L'unico aspetto per cui l'applicazione di tariffe inferiori al minimo assume rilevanza è la combinazione di queste ultime con una serie di condotte ritenute disdicevoli e lesive del decoro professionale, quali la sottofatturazione, la concorrenza sleale, il ricorso a procacciatori e la stipula di convenzioni gratuite. In questo senso vi è un segnale del Tar Lazio (decisione 30580/2010; si veda Il Sole 24 Ore del 31 agosto) che ha ritenuto legittimi controlli di tipo deontologico su elementi complessi, quali gli orari e le modalità di prestazione professionale, se tali controlli possono collegarsi alla scorretta applicazione di tariffe eccessivamente ridotte (nel caso in questione, da parte di notai).
Ma se si discute dei soli minimi tariffari, senza cioè valutare altri elementi di concorrenza sleale, non sono possibili sanzioni disciplinari. Per tale motivo, non sono ritenuti illeciti i comportamenti di professionisti (avvocati) che, a rotazione, offrono consulenza gratuita collaborando con un comune, se i professionisti hanno accettato di lavorare in pool e di non assistere i clienti cui si è resa consulenza gratuita (si veda Il Sole 24 Ore Centro nord del 22 settembre).

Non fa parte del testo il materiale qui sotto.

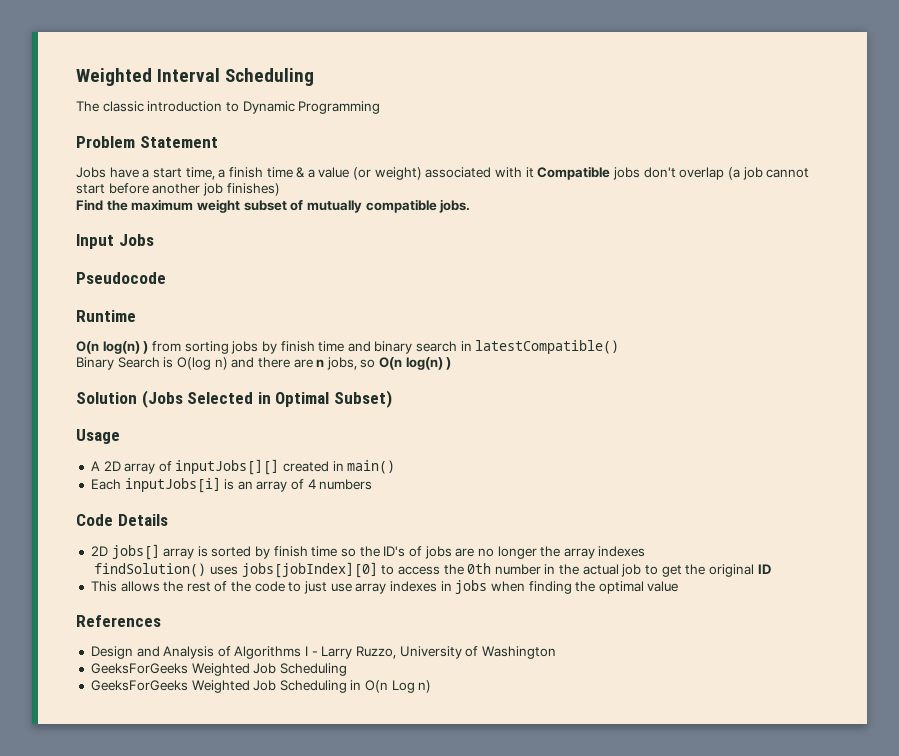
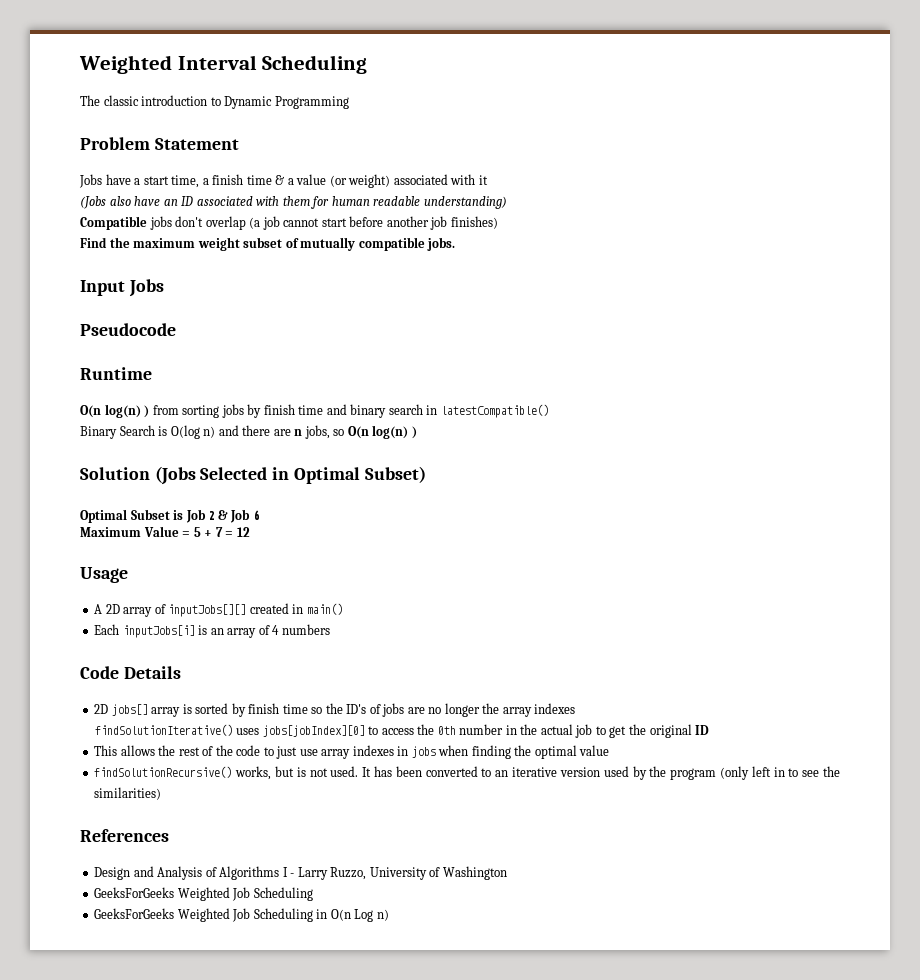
- Jobs have a start time, a finish time & a value (or weight) associated with it Compatible jobs don't overlap (a job cannot start before another job finishes)
+ Jobs have a start time, a finish time & a value (or weight) associated with it
+ (Jobs also have an ID associated with them for human readable understanding)
+ Compatible jobs don't overlap (a job cannot start before another job finishes)
+ Optimal Subset is Job 2 & Job 6
+ Maximum Value = 5 + 7 = 12
- findSolution() uses jobs[jobIndex][0] to access the 0th number in the actual job to get the original ID
+ findSolutionIterative() uses jobs[jobIndex][0] to access the 0th number in the actual job to get the original ID
+ findSolutionRecursive() works, but is not used. It has been converted to an iterative version used by the program (only left in to see the similarities)

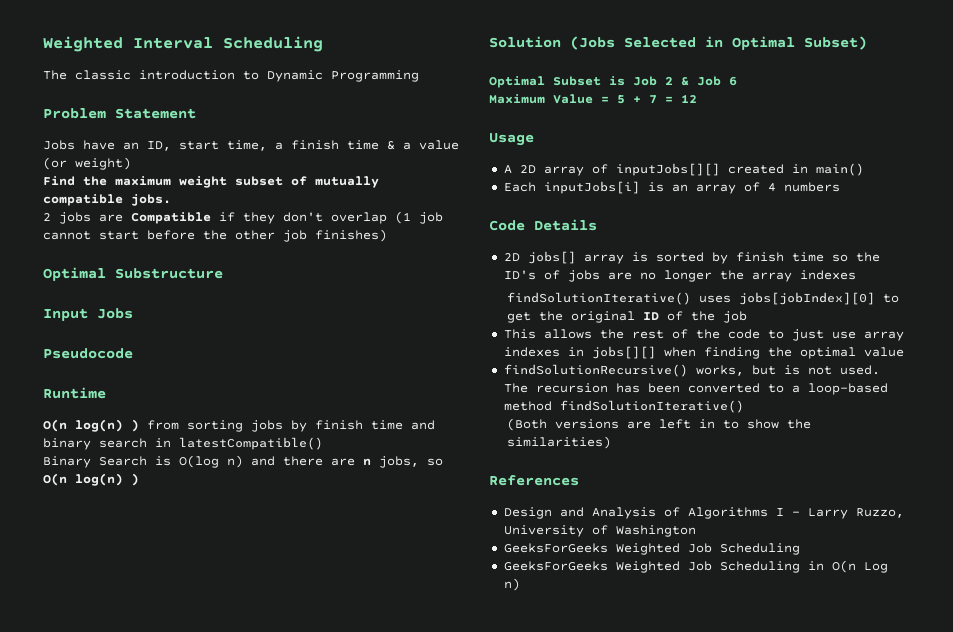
- Jobs have a start time, a finish time & a value (or weight) associated with it
- (Jobs also have an ID associated with them for human readable understanding)
- Compatible jobs don't overlap (a job cannot start before another job finishes)
+ Jobs have an ID, start time, a finish time & a value (or weight)
+ 2 jobs are Compatible if they don't overlap (1 job cannot start before the other job finishes)
+ Optimal Substructure
- findSolutionIterative() uses jobs[jobIndex][0] to access the 0th number in the actual job to get the original ID
+ findSolutionIterative() uses jobs[jobIndex][0] to get the original ID of the job
- This allows the rest of the code to just use array indexes in jobs when finding the optimal value
+ This allows the rest of the code to just use array indexes in jobs[][] when finding the optimal value
- It has been converted to an iterative version used by the program (only left in to see the similarities)
+ The recursion has been converted to a loop-based method findSolutionIterative()
+ (Both versions are left in to show the similarities)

Nei rapporti tra privati si era liberi, anche prima dell'entrata in vigore del decreto legge 223/06, di concordare il compenso professionale, pure in deroga ai minimi (sentenza della Cassazione 21235/2009). Ciò perché la legge 340 del 1976 sull'obbligatorietà delle tariffe (degli ingegneri) non esprime un precetto riferibile a un interesse generale, cioè dell'intera collettività, ma solo della categoria professionale. In conseguenza, se vi è un patto su quanto dovuto al professionista, va rispettato l'importo concordato, anche se inferiore ai minimi di tariffa. Nei rapporti con pubbliche amministrazioni, sono frequenti contestazioni relative a gare per incarichi tecnici, con bandi che valutano anche l'offerta economica. L'orientamento più recente (decisione del Consiglio di Stato 1342/2009) esclude l'inderogabilità delle tariffe degli ingegneri, anche se il bando (nel caso esaminato, per una ristrutturazione di un edificio universitario) prevede, oltre alle prestazioni progettuali, anche prestazioni speciali (coordinamento e piano per la sicurezza). I giudici danno rilievo al decreto Bersani (248/2006), condividendo l'orientamento dell'Autorità per la vigilanza sui contratti pubblici (provvedimento 4/2007). Inoltre, hanno sottolineato che la stessa evoluzione legislativa dimostra – eliminando l'inderogabilità prevista dall'articolo 92 del codice dei contratti pubblici con gli interventi del 2007 (decreto legislativo 113) e del 2008 (decreto legislativo 152) – il recepimento dei principi posti dall'43 (libertà di stabilimento) e 49 (libera prestazione dei servizi) del trattato Ue.